* RECORDS SHOWN:
··········
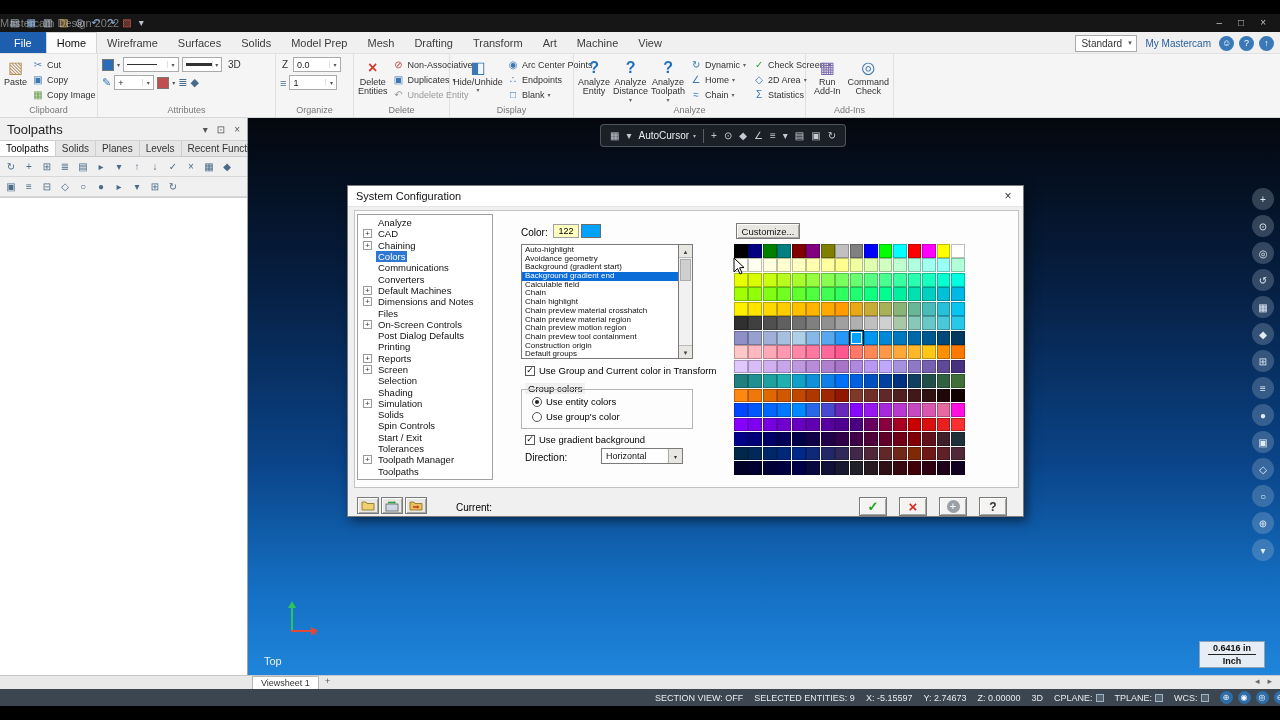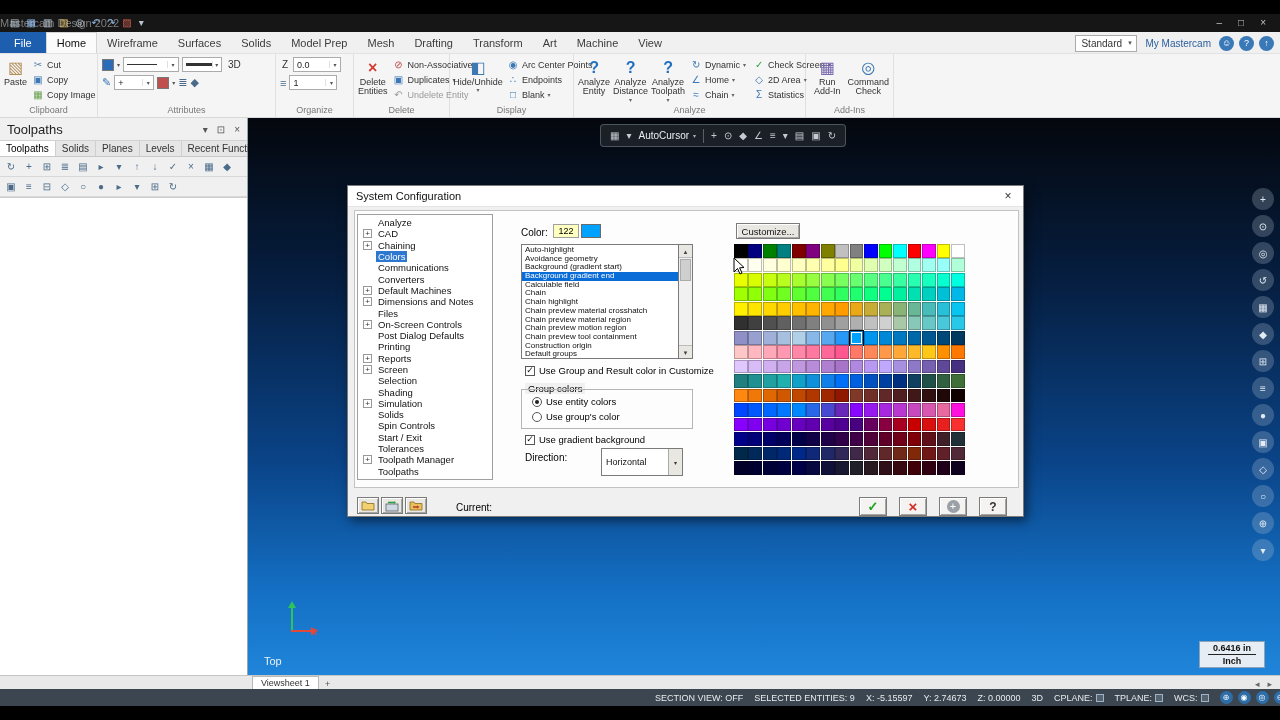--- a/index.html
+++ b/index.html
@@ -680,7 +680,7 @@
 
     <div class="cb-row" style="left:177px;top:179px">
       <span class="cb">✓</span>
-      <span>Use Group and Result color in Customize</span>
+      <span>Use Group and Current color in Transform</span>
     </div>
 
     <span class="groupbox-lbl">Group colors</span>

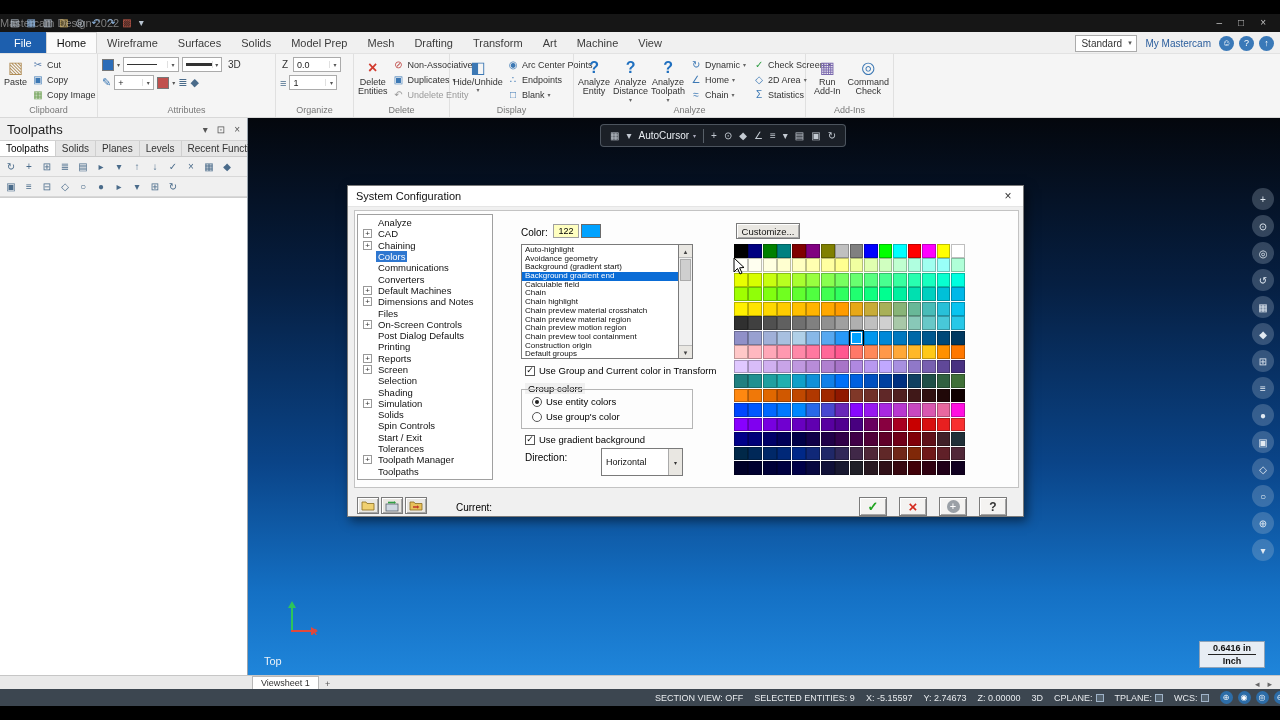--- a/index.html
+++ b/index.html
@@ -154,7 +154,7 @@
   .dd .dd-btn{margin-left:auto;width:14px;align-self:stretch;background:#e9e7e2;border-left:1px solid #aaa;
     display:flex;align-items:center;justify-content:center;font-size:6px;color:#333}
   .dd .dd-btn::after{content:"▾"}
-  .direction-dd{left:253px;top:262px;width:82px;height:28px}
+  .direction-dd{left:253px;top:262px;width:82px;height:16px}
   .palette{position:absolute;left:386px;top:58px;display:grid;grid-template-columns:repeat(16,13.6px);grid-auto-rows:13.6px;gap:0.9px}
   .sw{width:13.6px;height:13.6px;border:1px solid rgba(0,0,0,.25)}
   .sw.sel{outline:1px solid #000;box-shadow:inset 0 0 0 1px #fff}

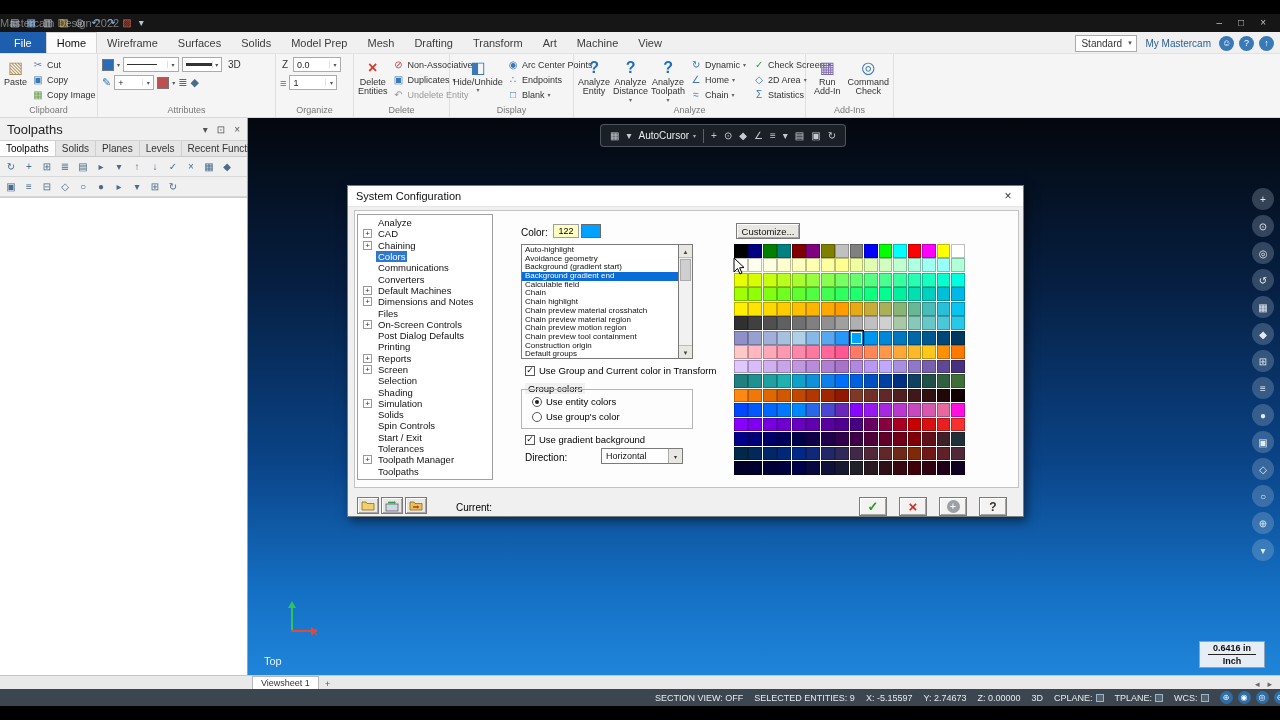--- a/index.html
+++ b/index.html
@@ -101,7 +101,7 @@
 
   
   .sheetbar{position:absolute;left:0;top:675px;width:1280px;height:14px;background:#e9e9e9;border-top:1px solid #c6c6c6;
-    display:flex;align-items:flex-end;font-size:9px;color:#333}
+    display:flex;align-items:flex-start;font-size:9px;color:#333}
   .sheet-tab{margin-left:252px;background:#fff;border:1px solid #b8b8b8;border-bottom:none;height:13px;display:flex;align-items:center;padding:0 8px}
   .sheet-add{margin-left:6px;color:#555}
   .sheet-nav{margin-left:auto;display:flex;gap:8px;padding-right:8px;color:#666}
··········
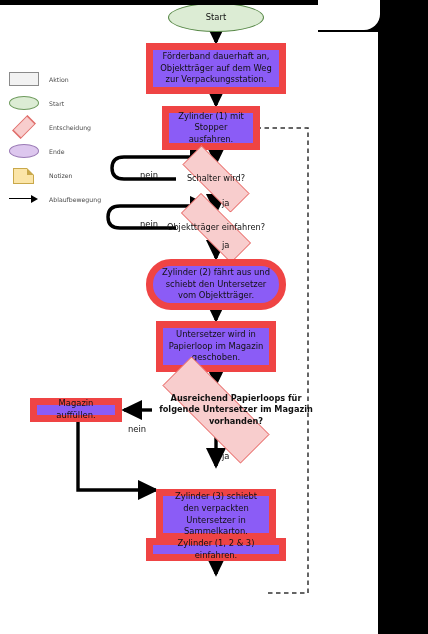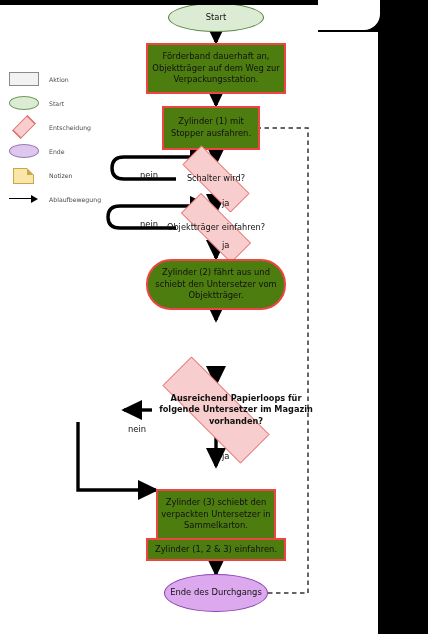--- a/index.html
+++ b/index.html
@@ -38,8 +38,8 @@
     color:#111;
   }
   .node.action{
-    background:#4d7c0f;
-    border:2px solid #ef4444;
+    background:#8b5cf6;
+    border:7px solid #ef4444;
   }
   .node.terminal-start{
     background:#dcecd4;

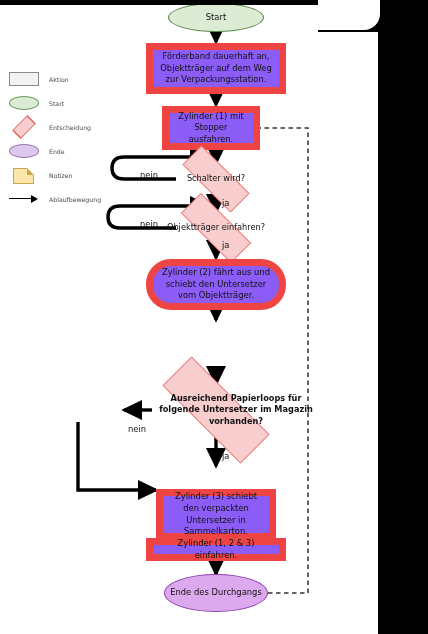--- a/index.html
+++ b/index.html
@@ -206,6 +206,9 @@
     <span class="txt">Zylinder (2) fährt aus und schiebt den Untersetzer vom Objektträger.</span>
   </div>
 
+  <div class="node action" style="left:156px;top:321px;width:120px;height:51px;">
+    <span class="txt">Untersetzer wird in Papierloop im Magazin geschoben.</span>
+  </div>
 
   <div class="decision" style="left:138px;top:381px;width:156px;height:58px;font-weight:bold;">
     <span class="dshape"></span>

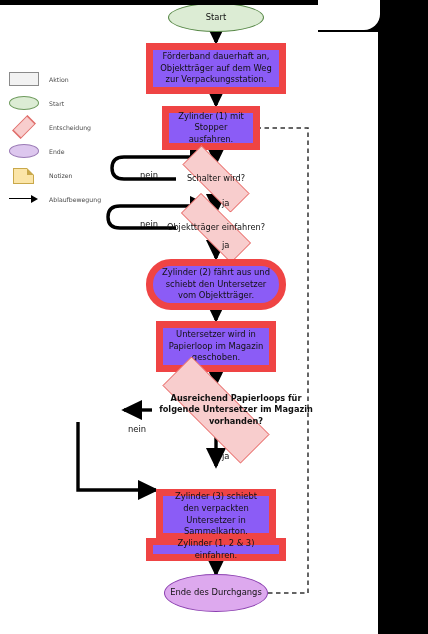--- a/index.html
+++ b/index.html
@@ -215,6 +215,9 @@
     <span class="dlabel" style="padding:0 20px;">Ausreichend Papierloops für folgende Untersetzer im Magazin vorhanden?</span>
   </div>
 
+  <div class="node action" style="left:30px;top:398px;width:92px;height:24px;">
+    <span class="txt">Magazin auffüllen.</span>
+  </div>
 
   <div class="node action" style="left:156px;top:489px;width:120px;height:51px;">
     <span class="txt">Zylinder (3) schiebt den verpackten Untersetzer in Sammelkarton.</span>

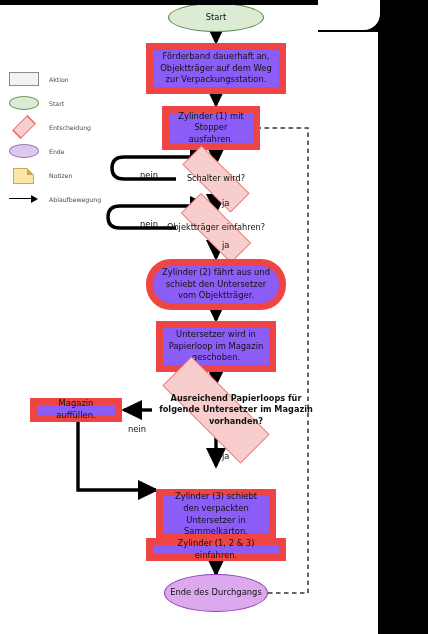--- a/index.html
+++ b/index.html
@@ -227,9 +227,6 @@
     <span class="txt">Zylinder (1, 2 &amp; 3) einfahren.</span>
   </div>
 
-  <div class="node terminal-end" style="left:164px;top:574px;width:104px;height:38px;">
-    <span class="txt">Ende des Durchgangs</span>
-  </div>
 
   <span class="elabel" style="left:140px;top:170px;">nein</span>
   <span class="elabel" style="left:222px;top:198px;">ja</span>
··········
* EXERCISE DESCRIPTION: Check each line above for the string "elabel" and show the ones that have it.

* PROBLEM SOLUTION:
   <span class="elabel" style="left:140px;top:170px;">nein</span>
   <span class="elabel" style="left:222px;top:198px;">ja</span>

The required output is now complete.